I’m speaking next month at a conference about Twitter. To prepare for this, I’ve been asking people in the community why they don’t currently use Twitter at work or for their business. The reasons reveal all sorts of misconceptions about Twitter and its use. It’s good to get those wrong ideas out in the open and let the light of day heal people with right information.
One of the most common misconceptions about Twitter is that is takes a lot of time. There’s a truth and a myth here. First, the truth is that some people can spend their whole day chatting on Twitter and never accomplish anything. That’s not a criticism, but it isn’t great behavior for the workplace, or for a small business person. Fortunately, it’s a myth that Twitter requires a lot of time. I consider myself active on Twitter with two accounts and I spent about 30 minutes a day on Twitter. The contacts I make and the information I gather would take me much longer than that to research and find through other means. For me, this is time very well spent.

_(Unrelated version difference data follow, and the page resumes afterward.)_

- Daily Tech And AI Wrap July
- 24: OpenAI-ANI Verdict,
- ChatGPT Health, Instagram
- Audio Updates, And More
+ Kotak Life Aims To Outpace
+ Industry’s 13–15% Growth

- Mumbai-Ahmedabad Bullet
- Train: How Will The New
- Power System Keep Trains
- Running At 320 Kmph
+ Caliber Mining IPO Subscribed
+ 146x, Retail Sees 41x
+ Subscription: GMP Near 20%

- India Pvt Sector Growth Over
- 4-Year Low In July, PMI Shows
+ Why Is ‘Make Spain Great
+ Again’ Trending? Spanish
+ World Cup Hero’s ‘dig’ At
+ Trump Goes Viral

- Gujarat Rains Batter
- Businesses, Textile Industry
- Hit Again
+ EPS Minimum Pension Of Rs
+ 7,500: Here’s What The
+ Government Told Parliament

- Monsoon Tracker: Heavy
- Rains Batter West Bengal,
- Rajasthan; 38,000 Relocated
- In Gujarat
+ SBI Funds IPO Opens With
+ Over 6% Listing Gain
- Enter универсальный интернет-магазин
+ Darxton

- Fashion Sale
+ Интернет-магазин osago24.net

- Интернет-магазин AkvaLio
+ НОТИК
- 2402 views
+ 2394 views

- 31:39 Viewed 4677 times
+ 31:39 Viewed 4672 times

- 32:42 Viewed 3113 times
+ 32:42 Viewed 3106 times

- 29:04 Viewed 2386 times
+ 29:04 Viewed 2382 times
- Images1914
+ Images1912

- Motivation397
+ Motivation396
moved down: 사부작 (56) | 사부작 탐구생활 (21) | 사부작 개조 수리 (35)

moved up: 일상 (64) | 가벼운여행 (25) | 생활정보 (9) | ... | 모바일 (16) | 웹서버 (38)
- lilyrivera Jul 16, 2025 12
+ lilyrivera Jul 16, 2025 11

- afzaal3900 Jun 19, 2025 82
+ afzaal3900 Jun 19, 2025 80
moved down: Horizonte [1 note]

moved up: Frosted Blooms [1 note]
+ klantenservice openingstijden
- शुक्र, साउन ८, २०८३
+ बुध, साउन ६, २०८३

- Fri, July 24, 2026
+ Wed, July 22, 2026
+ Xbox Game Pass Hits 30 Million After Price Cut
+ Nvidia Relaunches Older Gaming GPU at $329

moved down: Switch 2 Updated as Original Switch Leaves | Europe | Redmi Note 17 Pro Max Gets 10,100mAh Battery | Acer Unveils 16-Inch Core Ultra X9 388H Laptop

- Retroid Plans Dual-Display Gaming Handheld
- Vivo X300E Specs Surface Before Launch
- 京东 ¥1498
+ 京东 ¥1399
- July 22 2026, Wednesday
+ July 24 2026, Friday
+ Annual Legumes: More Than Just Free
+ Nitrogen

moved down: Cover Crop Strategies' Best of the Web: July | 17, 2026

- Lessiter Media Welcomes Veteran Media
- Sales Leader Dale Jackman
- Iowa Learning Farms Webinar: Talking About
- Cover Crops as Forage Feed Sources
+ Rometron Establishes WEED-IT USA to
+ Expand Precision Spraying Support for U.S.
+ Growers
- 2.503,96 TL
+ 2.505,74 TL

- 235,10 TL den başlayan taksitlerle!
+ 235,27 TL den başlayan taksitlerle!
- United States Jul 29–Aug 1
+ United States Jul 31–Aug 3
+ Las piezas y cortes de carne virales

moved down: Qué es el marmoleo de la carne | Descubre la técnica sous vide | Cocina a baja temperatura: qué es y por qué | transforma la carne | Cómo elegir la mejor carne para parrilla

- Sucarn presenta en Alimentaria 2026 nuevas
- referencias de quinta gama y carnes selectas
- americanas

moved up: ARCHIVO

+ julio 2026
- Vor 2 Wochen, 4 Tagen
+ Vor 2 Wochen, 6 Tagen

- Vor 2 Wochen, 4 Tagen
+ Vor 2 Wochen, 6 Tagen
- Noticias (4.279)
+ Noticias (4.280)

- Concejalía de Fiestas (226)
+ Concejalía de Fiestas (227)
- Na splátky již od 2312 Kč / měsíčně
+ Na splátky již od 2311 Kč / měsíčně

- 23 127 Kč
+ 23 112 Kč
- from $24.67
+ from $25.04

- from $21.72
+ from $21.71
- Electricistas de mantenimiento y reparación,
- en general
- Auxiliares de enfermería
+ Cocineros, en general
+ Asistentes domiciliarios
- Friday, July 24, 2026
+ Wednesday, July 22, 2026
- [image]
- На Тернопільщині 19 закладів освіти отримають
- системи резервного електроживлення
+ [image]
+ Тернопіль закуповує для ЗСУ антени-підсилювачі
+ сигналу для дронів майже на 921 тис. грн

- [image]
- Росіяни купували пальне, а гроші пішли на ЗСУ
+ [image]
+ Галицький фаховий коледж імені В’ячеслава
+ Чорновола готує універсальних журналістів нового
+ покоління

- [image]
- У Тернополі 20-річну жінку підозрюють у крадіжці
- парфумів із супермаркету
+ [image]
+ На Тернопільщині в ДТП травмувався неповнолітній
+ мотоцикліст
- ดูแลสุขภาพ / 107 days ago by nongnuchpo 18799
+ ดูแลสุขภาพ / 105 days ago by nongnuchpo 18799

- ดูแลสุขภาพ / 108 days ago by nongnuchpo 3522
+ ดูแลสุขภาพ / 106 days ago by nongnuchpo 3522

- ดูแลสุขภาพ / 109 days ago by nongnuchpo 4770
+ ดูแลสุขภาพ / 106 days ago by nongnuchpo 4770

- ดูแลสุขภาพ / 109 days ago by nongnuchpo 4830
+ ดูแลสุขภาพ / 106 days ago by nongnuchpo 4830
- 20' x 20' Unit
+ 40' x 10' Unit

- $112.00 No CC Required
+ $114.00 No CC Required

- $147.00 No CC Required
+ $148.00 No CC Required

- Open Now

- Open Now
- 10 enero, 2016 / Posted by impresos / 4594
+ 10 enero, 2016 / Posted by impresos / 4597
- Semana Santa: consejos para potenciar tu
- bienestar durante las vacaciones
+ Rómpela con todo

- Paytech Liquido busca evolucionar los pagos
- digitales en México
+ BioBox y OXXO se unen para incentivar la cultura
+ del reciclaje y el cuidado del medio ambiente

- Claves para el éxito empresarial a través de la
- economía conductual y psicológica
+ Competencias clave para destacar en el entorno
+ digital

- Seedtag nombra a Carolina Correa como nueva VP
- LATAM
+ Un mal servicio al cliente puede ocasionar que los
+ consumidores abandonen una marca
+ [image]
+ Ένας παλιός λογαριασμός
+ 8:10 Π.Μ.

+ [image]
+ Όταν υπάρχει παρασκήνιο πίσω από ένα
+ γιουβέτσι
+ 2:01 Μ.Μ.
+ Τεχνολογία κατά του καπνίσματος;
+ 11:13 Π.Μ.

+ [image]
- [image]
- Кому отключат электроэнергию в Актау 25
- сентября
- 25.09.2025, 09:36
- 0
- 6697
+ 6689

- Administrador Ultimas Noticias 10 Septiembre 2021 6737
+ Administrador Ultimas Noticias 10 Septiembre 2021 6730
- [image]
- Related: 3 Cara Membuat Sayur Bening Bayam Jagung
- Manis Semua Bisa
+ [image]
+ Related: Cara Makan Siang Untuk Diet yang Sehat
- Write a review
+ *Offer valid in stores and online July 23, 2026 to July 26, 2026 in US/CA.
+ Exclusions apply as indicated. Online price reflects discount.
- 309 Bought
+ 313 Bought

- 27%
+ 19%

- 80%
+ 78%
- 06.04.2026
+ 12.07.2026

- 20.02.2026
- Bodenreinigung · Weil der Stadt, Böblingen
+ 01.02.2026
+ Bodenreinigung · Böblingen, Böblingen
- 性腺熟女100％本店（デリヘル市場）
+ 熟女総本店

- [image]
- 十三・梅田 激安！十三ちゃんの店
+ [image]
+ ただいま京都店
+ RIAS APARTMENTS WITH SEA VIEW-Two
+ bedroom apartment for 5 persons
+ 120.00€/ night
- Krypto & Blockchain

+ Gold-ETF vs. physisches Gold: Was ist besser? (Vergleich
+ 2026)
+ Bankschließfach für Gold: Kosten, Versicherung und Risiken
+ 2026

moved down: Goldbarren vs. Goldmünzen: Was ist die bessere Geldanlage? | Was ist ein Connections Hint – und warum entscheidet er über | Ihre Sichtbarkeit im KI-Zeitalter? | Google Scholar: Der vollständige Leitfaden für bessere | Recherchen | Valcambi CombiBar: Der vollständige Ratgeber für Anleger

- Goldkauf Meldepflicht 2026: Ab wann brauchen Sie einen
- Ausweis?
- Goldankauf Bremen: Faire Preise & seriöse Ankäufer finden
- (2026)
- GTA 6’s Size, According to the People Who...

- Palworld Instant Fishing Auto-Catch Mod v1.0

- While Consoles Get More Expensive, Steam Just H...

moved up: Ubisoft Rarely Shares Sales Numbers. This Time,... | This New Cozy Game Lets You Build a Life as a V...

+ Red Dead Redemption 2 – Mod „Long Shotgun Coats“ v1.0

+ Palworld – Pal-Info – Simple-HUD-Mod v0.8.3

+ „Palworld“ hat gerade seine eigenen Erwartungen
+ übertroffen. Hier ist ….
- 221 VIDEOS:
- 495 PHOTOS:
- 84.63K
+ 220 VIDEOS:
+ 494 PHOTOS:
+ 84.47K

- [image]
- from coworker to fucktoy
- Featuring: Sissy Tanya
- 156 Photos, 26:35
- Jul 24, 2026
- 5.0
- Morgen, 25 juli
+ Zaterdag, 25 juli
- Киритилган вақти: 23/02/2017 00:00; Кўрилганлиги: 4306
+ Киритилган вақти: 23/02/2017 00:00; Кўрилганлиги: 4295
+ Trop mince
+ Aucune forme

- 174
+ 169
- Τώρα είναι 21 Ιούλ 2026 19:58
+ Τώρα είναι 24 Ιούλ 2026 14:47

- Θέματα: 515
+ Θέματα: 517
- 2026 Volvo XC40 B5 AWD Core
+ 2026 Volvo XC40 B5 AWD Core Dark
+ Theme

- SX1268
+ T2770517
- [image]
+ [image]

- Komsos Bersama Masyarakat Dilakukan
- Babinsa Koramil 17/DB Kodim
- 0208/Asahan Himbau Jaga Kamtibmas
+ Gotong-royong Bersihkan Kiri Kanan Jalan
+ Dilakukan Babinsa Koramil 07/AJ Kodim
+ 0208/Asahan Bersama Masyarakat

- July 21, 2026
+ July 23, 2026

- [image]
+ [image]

So if you don’t use Twitter because you think it takes a lot of time, or if you are not comfortable yet with your Twitter routines, I’ve got some information that will really rock your world.
Basic Twitter Activities
In my opinion, there are three general categories of activities you should perform on Twitter to maintain your community and fulfill your Twitter goals. Each of these are equally important, but they take different amounts of time.
Communicate With Your Community
This is the biggest activity on Twitter, sending tweets and reading tweets. The whole purpose of being on Twitter is to engage your community to accomplish your personal Twitter goal. This is where you fulfill your goal.
Throughout each day, you perform these acts:
- Compose and send tweets.
- Read direct messages sent to you and reply.
- Read @replies sent to you and reply.
- Read (some say skim) the timeline.
- Follow interesting links in tweets.
- Reply to tweets.
I check Twitter after I complete a chunk of work, usually once every hour or two. In five minutes or less, I do the follow (in this order):
- Check for direct messages and reply.
- Check for @replies and reply.
- Skim the recent timeline (one page) and reply to tweets.
- Click on interesting links (sometimes bookmark them for later reading).
- Retweet the really good or important stuff
I usually write tweets while I’m checking my email/RSS reader. I get a lot of newsletters and blog posts coming in, and when I find something outstanding or interesting for one of my two Twitter communities, I write a tweet. It’s my way of sharing the gems from the river of information that I skim every day. The time it takes to craft tweets gets incorporated into my email/RSS time, and most days adds another 5-10 minutes to my email time.
In the beginning, it takes some time to define your Twitter community and figure out your follow policy so they fulfill your Twitter goal. But after you get those basics figured out, you can do your community management in about 10 minutes once a week. Here’s what I do to help you figure out what might work for you.
- I review my new followers and decide whom to follow back. (I have different follow back policies on each of my accounts).
- I use Twitter’s search function to find potential new people to follow. (I have a list of keywords that I’ve refined over the weeks to help me pinpoint people appropriate for my Twitter goals.)
- I briefly review the list of people I follow and unfollow anyone who has generated more noise than signal (my assessment), or who hasn’t tweeted in a while.
Throughout the week, I perform one other community management function. As I skim the timeline, I notice whom my friends engage through @replies, and if I see the same name a few times, I check out that person’s archive. Occasionally, I add a new person to my community during the week using this technique.
What are people saying about you and your company, products, and brand on Twitter? This is as important for a solopreneur or consultant as it is for big companies with famous brands.
There are many ways to tap into the hidden conversations about you, your company, and your brand on Twitter.
- Use the Twitter search feature and generate an RSS feed.
- Use one of the many Twitter alert services, such as TweetBeep or Twilert to send you an email.
I spent less than five minutes a week reviewing these findings. Based on how often you find something here, you may want to check more frequently and spent more time. Larger companies or companies with a larger public presence devote significant resources to online reputation management.